Before-and-after change records:

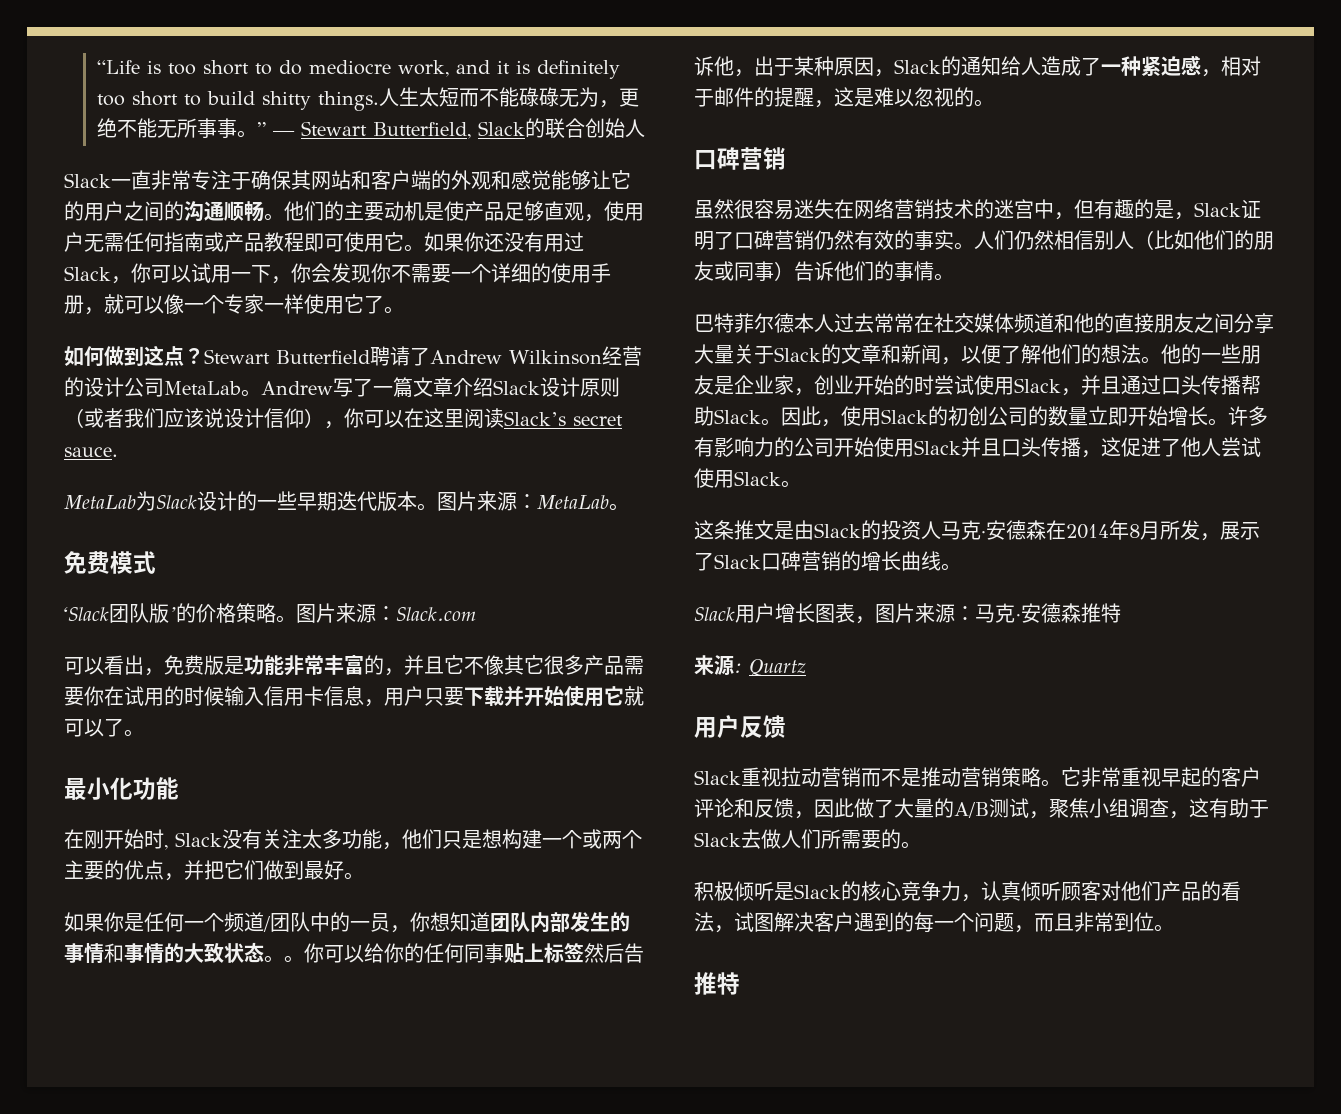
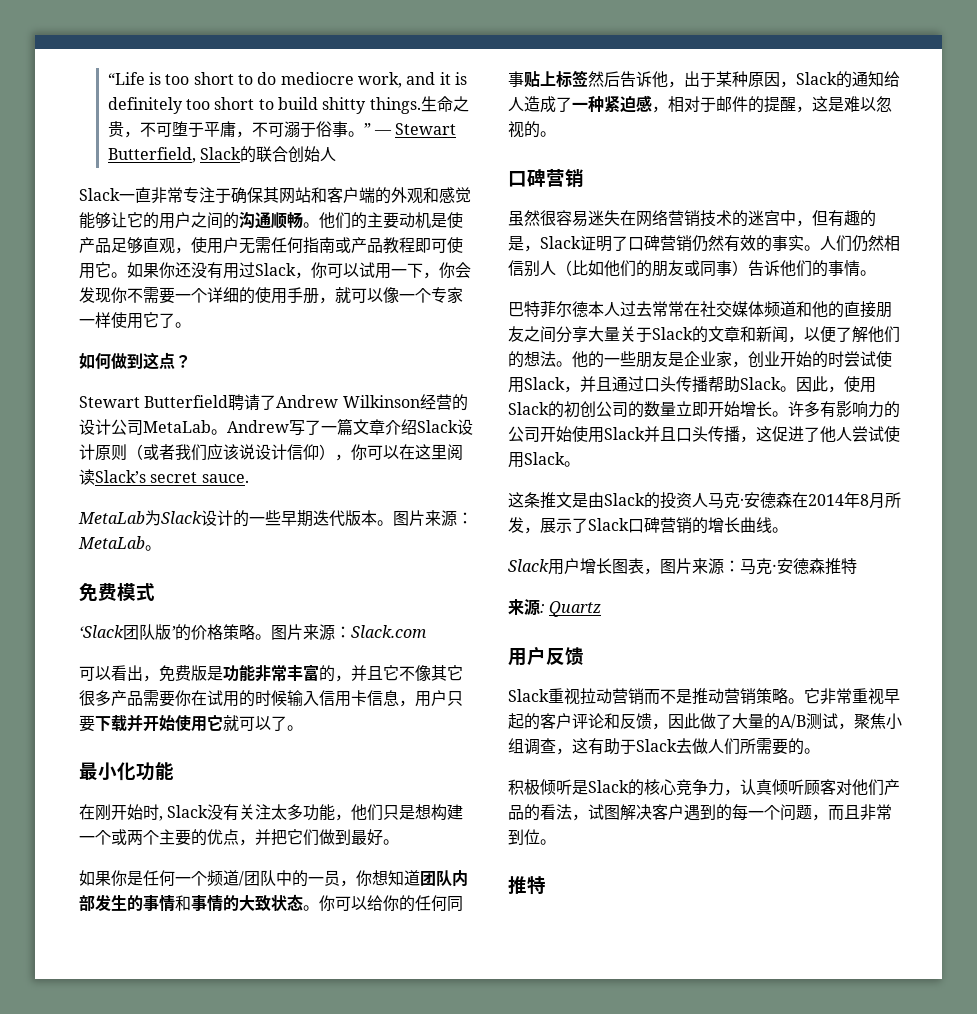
- 人生太短而不能碌碌无为，更绝不能无所事事。” — Stewart Butterfield, Slack的联合创始人
+ 生命之贵，不可堕于平庸，不可溺于俗事。” — Stewart Butterfield, Slack的联合创始人
- 如何做到这点？Stewart Butterfield聘请了Andrew Wilkinson经营的设计公司MetaLab。
+ 如何做到这点？
+ Stewart Butterfield聘请了Andrew Wilkinson经营的设计公司MetaLab。
- 如果你是任何一个频道/团队中的一员，你想知道团队内部发生的事情和事情的大致状态。。
+ 如果你是任何一个频道/团队中的一员，你想知道团队内部发生的事情和事情的大致状态。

Exercise brief: Wherever a line of the data holds "Stewart", copy that line.

Answer area:
- 人生太短而不能碌碌无为，更绝不能无所事事。” — Stewart Butterfield, Slack的联合创始人
+ 生命之贵，不可堕于平庸，不可溺于俗事。” — Stewart Butterfield, Slack的联合创始人
- 如何做到这点？Stewart Butterfield聘请了Andrew Wilkinson经营的设计公司MetaLab。
+ Stewart Butterfield聘请了Andrew Wilkinson经营的设计公司MetaLab。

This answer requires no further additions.